Он сидел, подставив ладони теплу, и пламя рельефно высвечивало его широкие бугристые ладони.
– Нет, не врут. Они с нами! – объяснил журналист, махнув тонкопалой лапкой.
– А зачем им с нами-то? – удивился работяга.
– А затем, что они хотят, чтобы у нас тоже была демократия!
– А зачем им, чтобы у нас тоже была демократия?
– Они хотят, чтобы во всем мире была демократия.
– А зачем им, чтобы во всем мире была демократия? – не унимался работяга.
– Глупый вопрос! – пожал плечами журналист.
– Не глупый.
– Да что ж ты, дядя, такой бестолковый! – взорвался Джедай, с возмущением слушавший этот диалог.
– А вот ты, толковый, скажи мне: когда во всем мире демократия победит, кто главным будет?
– Никто!
– Не бывает так, – возразил работяга.
– Да пошел ты…
– Нет, погодите, надо человеку все объяснить! – заволновался журналист. – Вы хоть понимаете, что будет, если победит ГКЧП?
– Что?
– Прежде всего не будет свободы слова. Вам ведь нужна свобода слова?
– Мне? На хрена? Я и так все прямо в лицо говорю. И начальнику цеха тоже…
– А на партсобрании вы тоже говорите то, что думаете?
– Я беспартийный…
– Так чего же ты сюда приперся? – снова взорвался Джедай.
– Надоел этот балабол меченый со своей Райкой! Порядок нужен, – угрюмо сказал работяга. – Порядок!
– Это какой же порядок? Как при Сталине? – взвился журналист.
– Как при Сталине. Только помягче…
– Да ты… Ты знаешь, что возле американского посольства наших ребят постреляли? Знаешь? Ты хочешь, чтобы всех нас к стенке?!
– Ничего я не хочу. А ребятам вашим не надо было БМП поджигать. Вот вы в каких войсках служили?
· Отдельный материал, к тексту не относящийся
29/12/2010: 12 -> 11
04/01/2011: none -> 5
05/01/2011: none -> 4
– Я в этой армии не служил и служить не собираюсь! – гордо объявил журналист.
– Понятно.
– Я служил. В десанте, – ответил Джедай. – Ну и что?
– Я – в артиллерии, – сообщил на всякий случай Башмаков.
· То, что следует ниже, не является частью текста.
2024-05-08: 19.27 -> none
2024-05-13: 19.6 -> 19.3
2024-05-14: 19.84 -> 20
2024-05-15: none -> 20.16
– А я танкист, – сказал работяга. – И когда у тебя броня горит, ты от страха в маму родную стрельнешь!
– Вот я и чувствую, что ты в маму родную готов стрелять ради порядка! – с каким-то непонятным удовлетворением объявил журналист.
– А ты маму родную заживо сожрешь за свою хренову свободу слова! – скрипучим голосом ответил работяга.
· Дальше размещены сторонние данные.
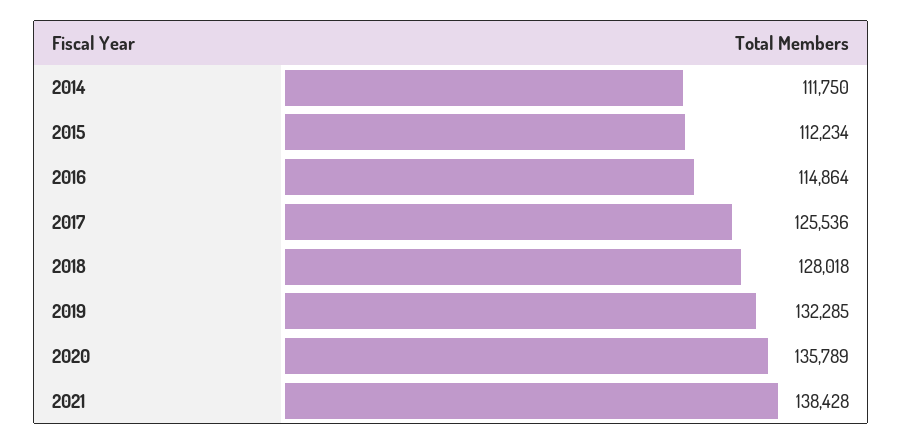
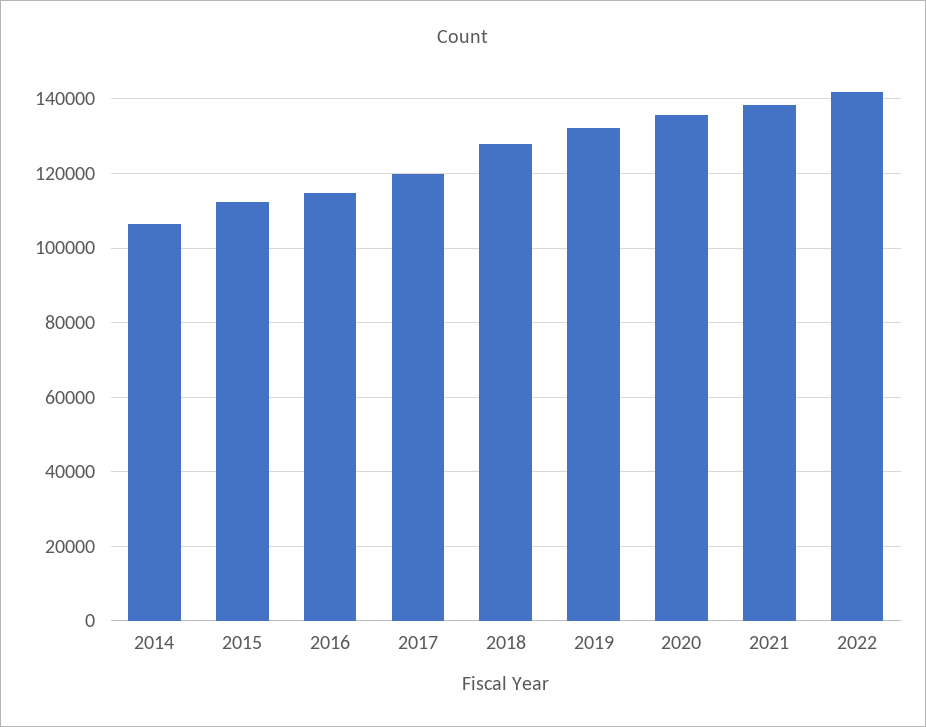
2014: 111750 -> 106000
2017: 125536 -> 120000
2022: none -> 142000

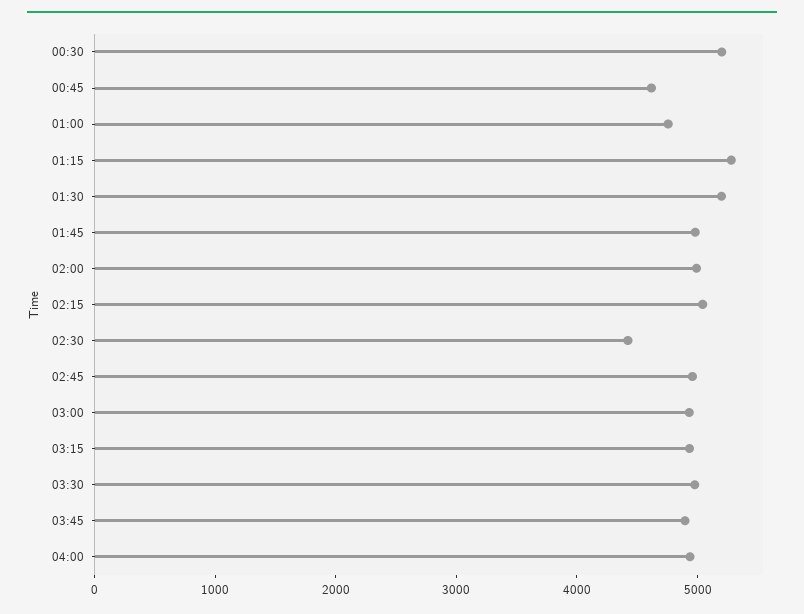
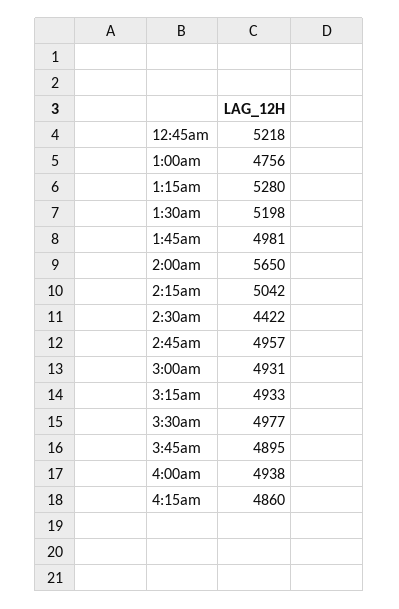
00:30: 5200 -> none
00:45: 4600 -> 5218
02:00: 5000 -> 5650
4:15am: none -> 4860

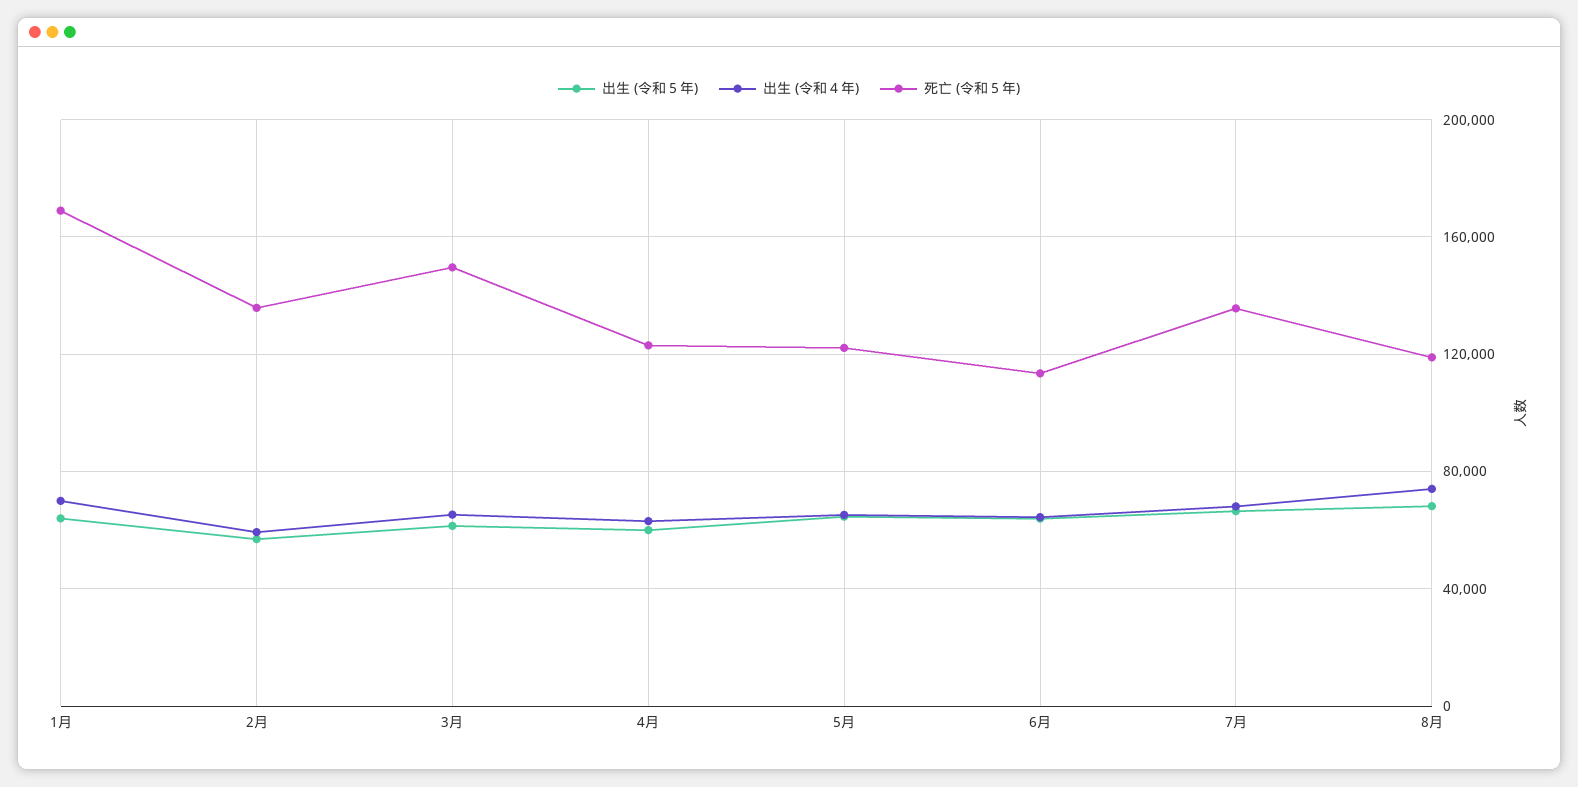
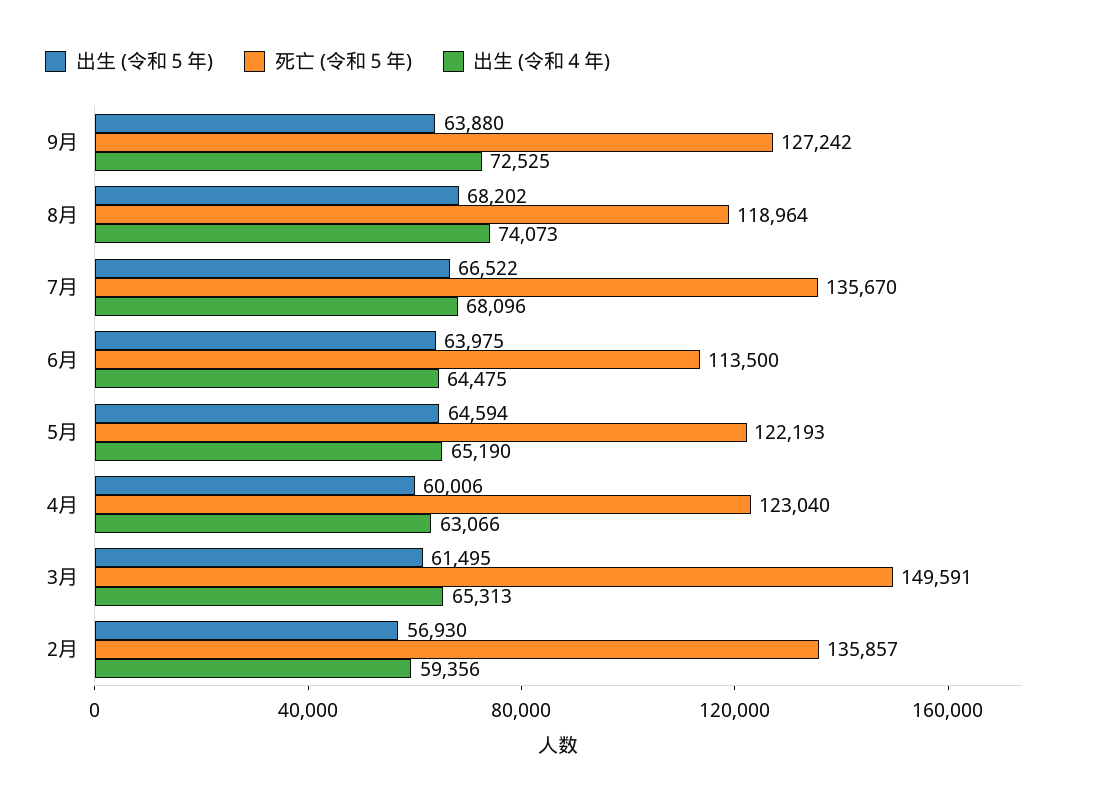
出生 (令和５年), 1月: 65000 -> none
出生 (令和４年), 1月: 70000 -> none
死亡 (令和５年), 1月: 170000 -> none
出生 (令和５年), 9月: none -> 63880
死亡 (令和５年), 9月: none -> 127242
出生 (令和４年), 9月: none -> 72525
– А вот за это ты сейчас… – Журналист поднялся с ящика, расправляя девичьи плечи и взглядом ища поддержки у Джедая.
– Э, мужики! – вступился Башмаков. – Кончайте, мужики!
Но драки не получилось. Взлетела, ослепительно осыпаясь, красная ракета, запрыгали, упираясь в низко нависшие тучи, белые полосы прожекторов. Усиленный мегафоном голос потребовал, чтобы все отошли на пятьдесят метров из сектора обстрела. Появился инструктор в камуфляже. Он собирал бывших десантников и тех, кто говорит по-азербайджански.